=== What is expected ===
Locate all lines in the data below that hold "Parsers" and show them.

=== Record excerpts ===
[Start of section]

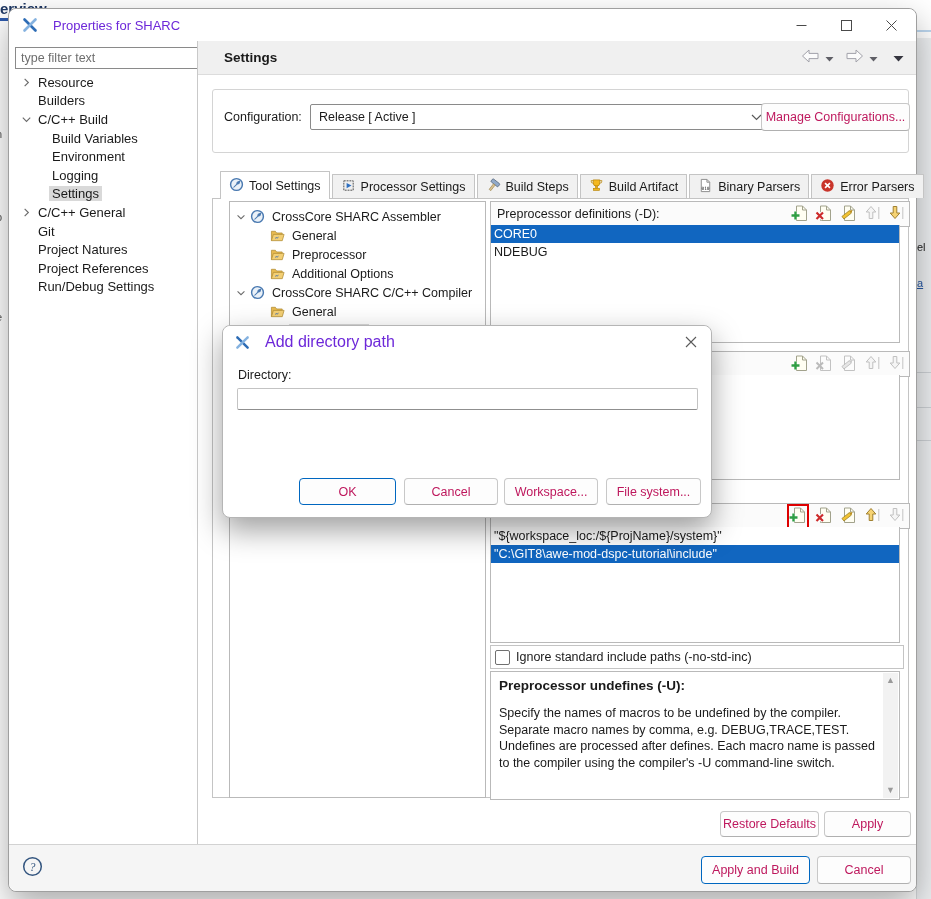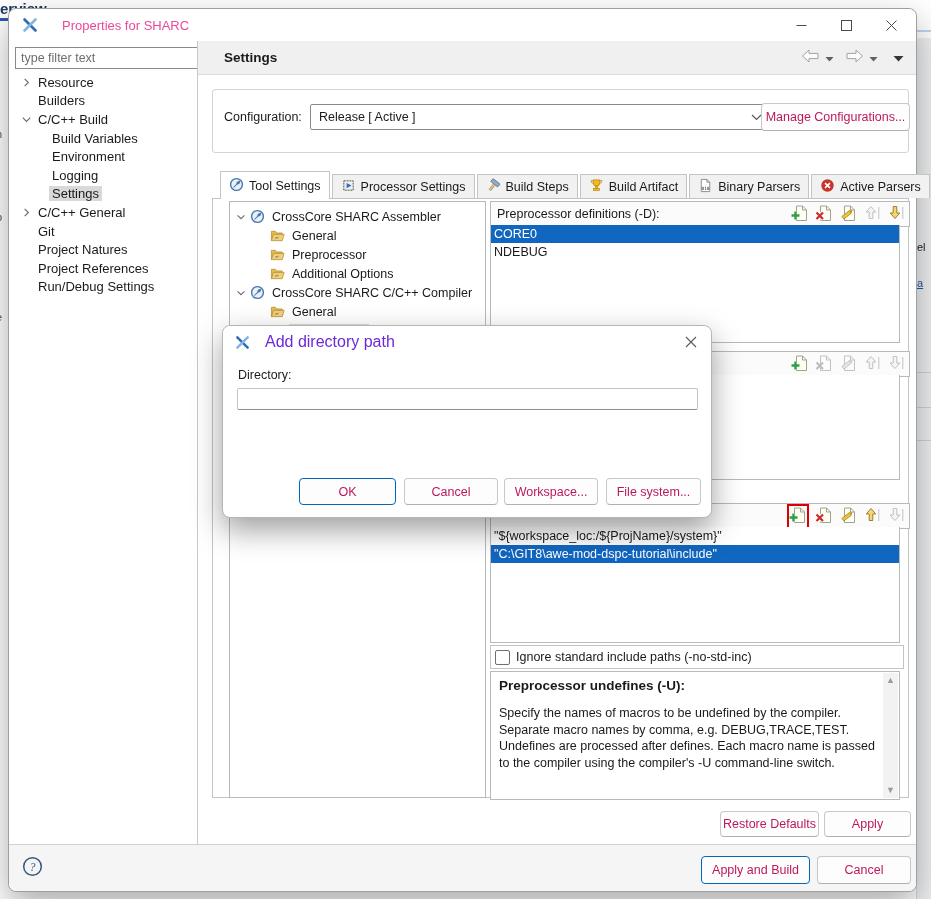--- a/index.html
+++ b/index.html
@@ -26,7 +26,7 @@
     border:1px solid #9f9f9f;border-radius:8px;
     box-shadow:0 14px 34px rgba(0,0,0,.33);}
   .titlebar{left:0;top:0;width:100%;height:32px;display:flex;align-items:center;border-radius:8px 8px 0 0;background:#fff;}
-  .titlebar .app-title{color:#ec4899;font-size:13px;margin-left:24px;}
+  .titlebar .app-title{color:#6d28d9;font-size:13px;margin-left:15px;}
   .logo{margin-left:13px;display:inline-flex;}
   .win-btn{width:45px;height:32px;display:flex;align-items:center;justify-content:center;color:#4a4a4a;}
   .win-controls{position:absolute;right:2px;top:0;display:flex;}

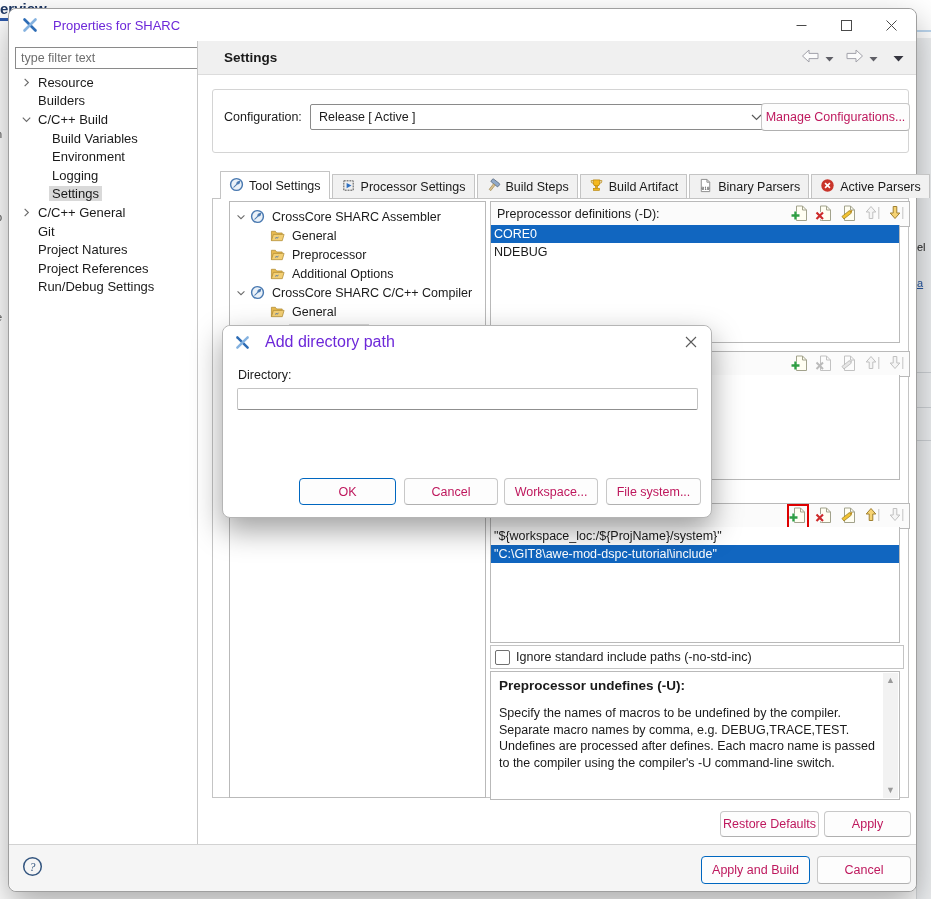--- a/index.html
+++ b/index.html
@@ -304,7 +304,7 @@
             <circle cx="8" cy="8" r="6.6" fill="#c9352b"></circle>
             <path d="M5.4 5.4l5.2 5.2M10.6 5.4l-5.2 5.2" stroke="#fff" stroke-width="1.7"></path>
           </svg></span>
-      <span>Active Parsers</span>
+      <span>Error Parsers</span>
     </div>
   </div>
   <div class="abs tab-body"></div>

[End of section]

=== Finished task ===
-      <span>Active Parsers</span>
+      <span>Error Parsers</span>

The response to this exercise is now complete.